Esta situación se repite día tras día, al atardecer, para cubrir unas necesidades básicas que deberían estar aseguradas. Personas sin hogar, destrozadas y desesperadas. Con ganas de trabajar, de regularizar su situación, pero marginadas y sin esperanza alguna. Esa es la realidad con la que me encuentro en la calle.

Ya no hablamos de encontrar un empleo que permita pagar los gastos, un alquiler, un coche, o poder ir de vacaciones o simplemente cenar en un restaurante o ir al cine. Hablamos de comer al menos una vez al día.
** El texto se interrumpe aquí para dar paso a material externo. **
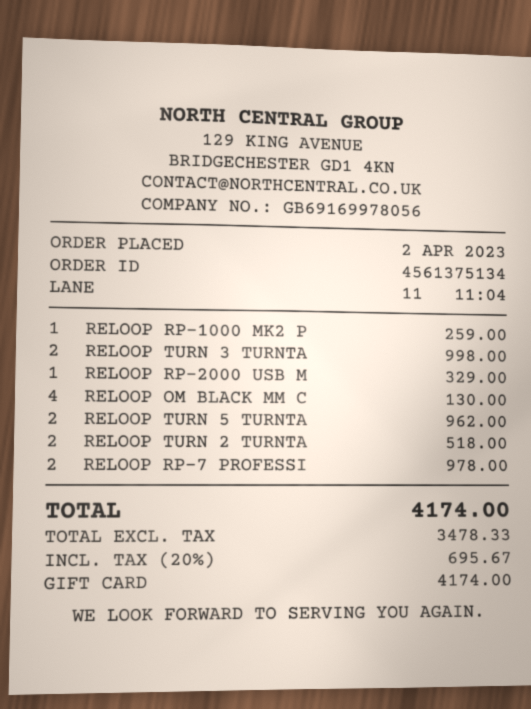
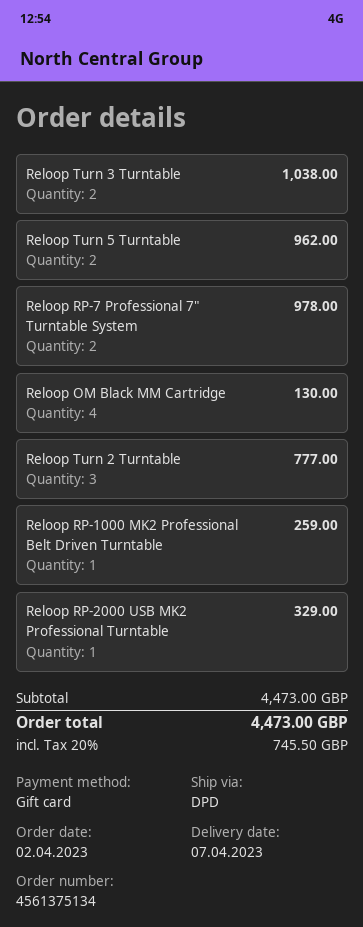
RELOOP TURN 3 TURNTA: 2 for 998.00 -> 2 for 1038.00
RELOOP TURN 2 TURNTA: 2 for 518.00 -> 3 for 777.00
tax: 20% = 695.67 -> 20% = 745.50
total: 4174.00 -> 4473.00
Un hecho tan básico y necesario a la vez que simple.

Mientras una mayoría lucha por sobrevivir, otros se atienen a la amnistía fiscal, se preocupan por (volver a) gobernar al país.

Recuerdo de mi infancia haber visto fotos en libros y revistas de personas que pasaban hambre en África, un continente sin recursos, desierto, sin agua, donde la mayoría de sus habitantes malvive el día al día. Hoy, veo la hambruna en la calle, en el vecindario. Solamente hace falta abrir los ojos y mirar alrededor. Lo que se ve es hambre, tristeza, desesperación, ojos secos. Ya no hay lágrimas que derramar.
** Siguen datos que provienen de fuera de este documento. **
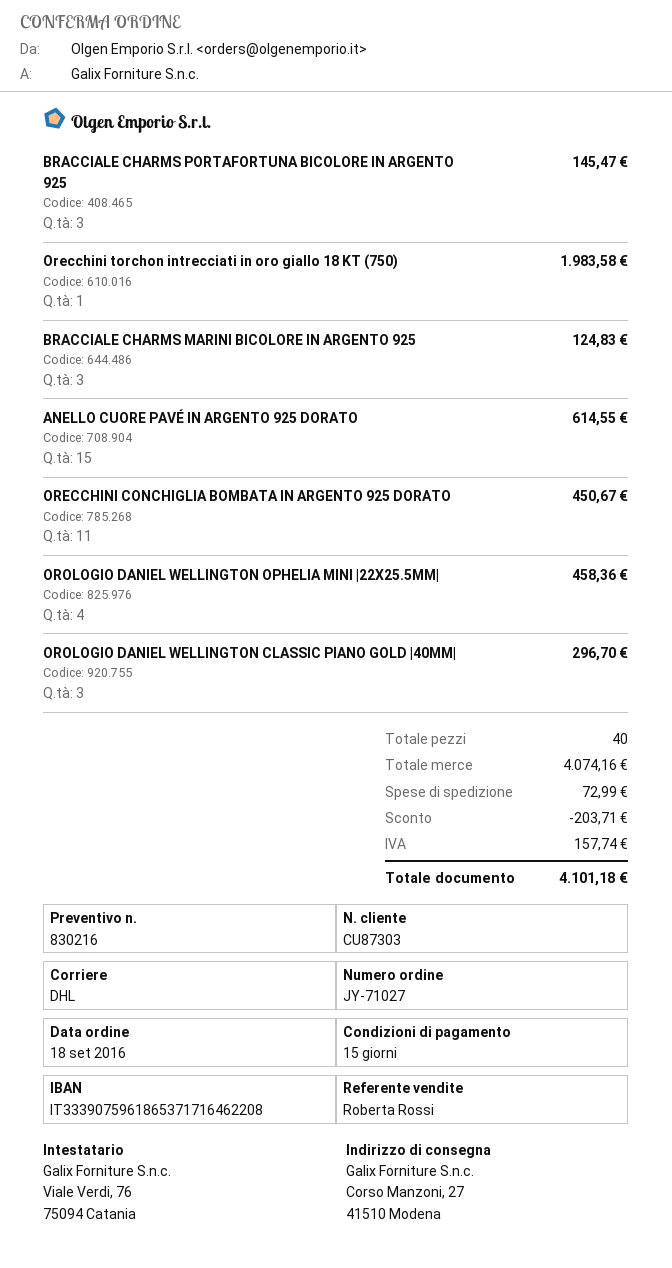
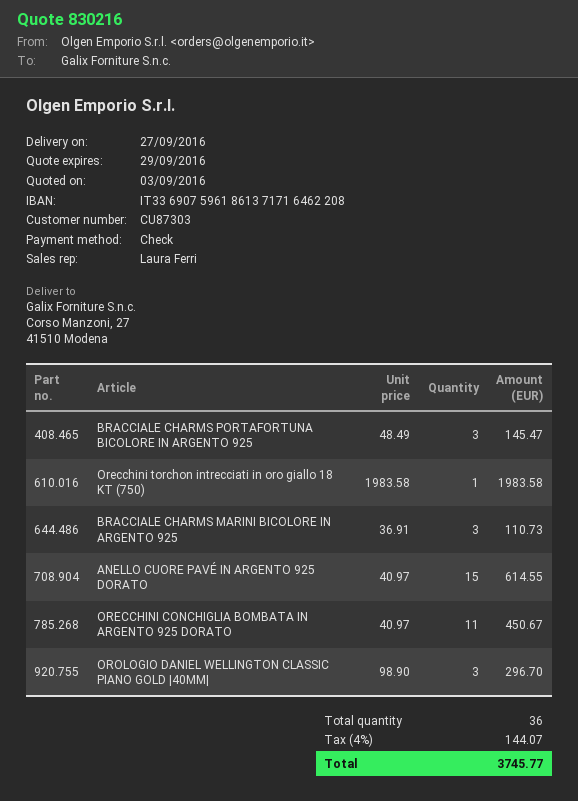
sales rep: Roberta Rossi -> Laura Ferri
bank account: IT3339075961865371716462208 -> IT3369075961861371716462208
BRACCIALE CHARMS MARINI BICOLORE IN ARGENTO 925: 3 for 124.83 -> 3 for 110.73
OROLOGIO DANIEL WELLINGTON OPHELIA MINI |22X25.5MM|: 4 for 458.36 -> none
total quantity: 40 -> 36
discount: 203.71 -> none
shipping: 72.99 -> none
tax: 157.74 -> 144.07
total: 4101.18 -> 3745.77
En una ocasión, un amigo fue a votar basura cuando se le acercó una señora que le preguntó: “Señor, ¿acaba de votar ropa?” Los contenedores de basura se convirtieron en el mercado para muchos. La calle, los parques y las cajas de cartón en su domicilio. La hambruna es sobrecogedora. Aquellos que aún pueden, derraman sus lágrimas nada más ver la situación de esas humildes personas que no se derrumban ni se dejan vencer. Han perdido ya su vergüenza y pudor. Aún les queda algo de esperanza que, algún día, podamos creer al mensaje tan optimista que nos cuentan en la televisión: el trabajo está ahí fuera. ¿Cuál es realmente ese trabajo que hay por ahí? Se llama restituir los derechos humanos y acabar con la hambruna.